Could you output all of the records below exactly as they appear?

Stored data below:

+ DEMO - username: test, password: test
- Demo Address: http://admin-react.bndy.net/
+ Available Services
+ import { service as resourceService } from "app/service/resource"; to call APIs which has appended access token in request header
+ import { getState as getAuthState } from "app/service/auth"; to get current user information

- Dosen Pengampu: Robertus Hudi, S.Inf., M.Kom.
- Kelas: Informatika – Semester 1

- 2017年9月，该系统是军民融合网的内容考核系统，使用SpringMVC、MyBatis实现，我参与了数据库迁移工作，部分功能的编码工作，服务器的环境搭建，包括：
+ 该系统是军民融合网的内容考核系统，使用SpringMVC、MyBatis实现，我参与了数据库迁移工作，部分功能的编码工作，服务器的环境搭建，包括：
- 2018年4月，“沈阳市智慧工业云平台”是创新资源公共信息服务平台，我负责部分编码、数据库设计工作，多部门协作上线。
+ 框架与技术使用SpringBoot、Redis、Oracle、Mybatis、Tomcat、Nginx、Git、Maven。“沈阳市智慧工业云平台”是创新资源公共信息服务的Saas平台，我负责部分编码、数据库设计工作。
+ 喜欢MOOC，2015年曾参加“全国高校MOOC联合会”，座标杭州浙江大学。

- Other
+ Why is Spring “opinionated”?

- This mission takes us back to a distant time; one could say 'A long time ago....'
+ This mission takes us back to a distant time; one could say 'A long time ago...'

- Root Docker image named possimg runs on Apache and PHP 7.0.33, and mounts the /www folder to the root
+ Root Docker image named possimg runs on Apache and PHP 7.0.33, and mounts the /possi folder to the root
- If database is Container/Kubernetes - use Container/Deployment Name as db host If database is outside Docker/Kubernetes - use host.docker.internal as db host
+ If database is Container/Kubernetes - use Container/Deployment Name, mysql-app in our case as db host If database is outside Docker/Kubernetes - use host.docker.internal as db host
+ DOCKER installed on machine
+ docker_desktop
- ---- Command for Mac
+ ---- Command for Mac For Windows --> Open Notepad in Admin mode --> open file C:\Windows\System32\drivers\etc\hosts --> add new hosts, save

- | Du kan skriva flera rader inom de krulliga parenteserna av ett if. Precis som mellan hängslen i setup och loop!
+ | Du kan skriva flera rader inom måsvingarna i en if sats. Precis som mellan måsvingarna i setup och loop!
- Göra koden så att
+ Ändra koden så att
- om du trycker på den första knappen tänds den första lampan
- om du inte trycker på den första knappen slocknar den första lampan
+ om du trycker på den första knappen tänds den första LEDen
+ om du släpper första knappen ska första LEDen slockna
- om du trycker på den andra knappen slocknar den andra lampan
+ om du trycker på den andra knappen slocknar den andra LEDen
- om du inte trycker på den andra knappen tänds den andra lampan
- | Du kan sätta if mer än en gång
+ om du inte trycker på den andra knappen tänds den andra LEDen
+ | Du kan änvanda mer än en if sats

End of Stored data.

■ Output for this task
+ DEMO - username: test, password: test
- Demo Address: http://admin-react.bndy.net/
+ Available Services
+ import { service as resourceService } from "app/service/resource"; to call APIs which has appended access token in request header
+ import { getState as getAuthState } from "app/service/auth"; to get current user information

- Dosen Pengampu: Robertus Hudi, S.Inf., M.Kom.
- Kelas: Informatika – Semester 1

- 2017年9月，该系统是军民融合网的内容考核系统，使用SpringMVC、MyBatis实现，我参与了数据库迁移工作，部分功能的编码工作，服务器的环境搭建，包括：
+ 该系统是军民融合网的内容考核系统，使用SpringMVC、MyBatis实现，我参与了数据库迁移工作，部分功能的编码工作，服务器的环境搭建，包括：
- 2018年4月，“沈阳市智慧工业云平台”是创新资源公共信息服务平台，我负责部分编码、数据库设计工作，多部门协作上线。
+ 框架与技术使用SpringBoot、Redis、Oracle、Mybatis、Tomcat、Nginx、Git、Maven。“沈阳市智慧工业云平台”是创新资源公共信息服务的Saas平台，我负责部分编码、数据库设计工作。
+ 喜欢MOOC，2015年曾参加“全国高校MOOC联合会”，座标杭州浙江大学。

- Other
+ Why is Spring “opinionated”?

- This mission takes us back to a distant time; one could say 'A long time ago....'
+ This mission takes us back to a distant time; one could say 'A long time ago...'

- Root Docker image named possimg runs on Apache and PHP 7.0.33, and mounts the /www folder to the root
+ Root Docker image named possimg runs on Apache and PHP 7.0.33, and mounts the /possi folder to the root
- If database is Container/Kubernetes - use Container/Deployment Name as db host If database is outside Docker/Kubernetes - use host.docker.internal as db host
+ If database is Container/Kubernetes - use Container/Deployment Name, mysql-app in our case as db host If database is outside Docker/Kubernetes - use host.docker.internal as db host
+ DOCKER installed on machine
+ docker_desktop
- ---- Command for Mac
+ ---- Command for Mac For Windows --> Open Notepad in Admin mode --> open file C:\Windows\System32\drivers\etc\hosts --> add new hosts, save

- | Du kan skriva flera rader inom de krulliga parenteserna av ett if. Precis som mellan hängslen i setup och loop!
+ | Du kan skriva flera rader inom måsvingarna i en if sats. Precis som mellan måsvingarna i setup och loop!
- Göra koden så att
+ Ändra koden så att
- om du trycker på den första knappen tänds den första lampan
- om du inte trycker på den första knappen slocknar den första lampan
+ om du trycker på den första knappen tänds den första LEDen
+ om du släpper första knappen ska första LEDen slockna
- om du trycker på den andra knappen slocknar den andra lampan
+ om du trycker på den andra knappen slocknar den andra LEDen
- om du inte trycker på den andra knappen tänds den andra lampan
- | Du kan sätta if mer än en gång
+ om du inte trycker på den andra knappen tänds den andra LEDen
+ | Du kan änvanda mer än en if sats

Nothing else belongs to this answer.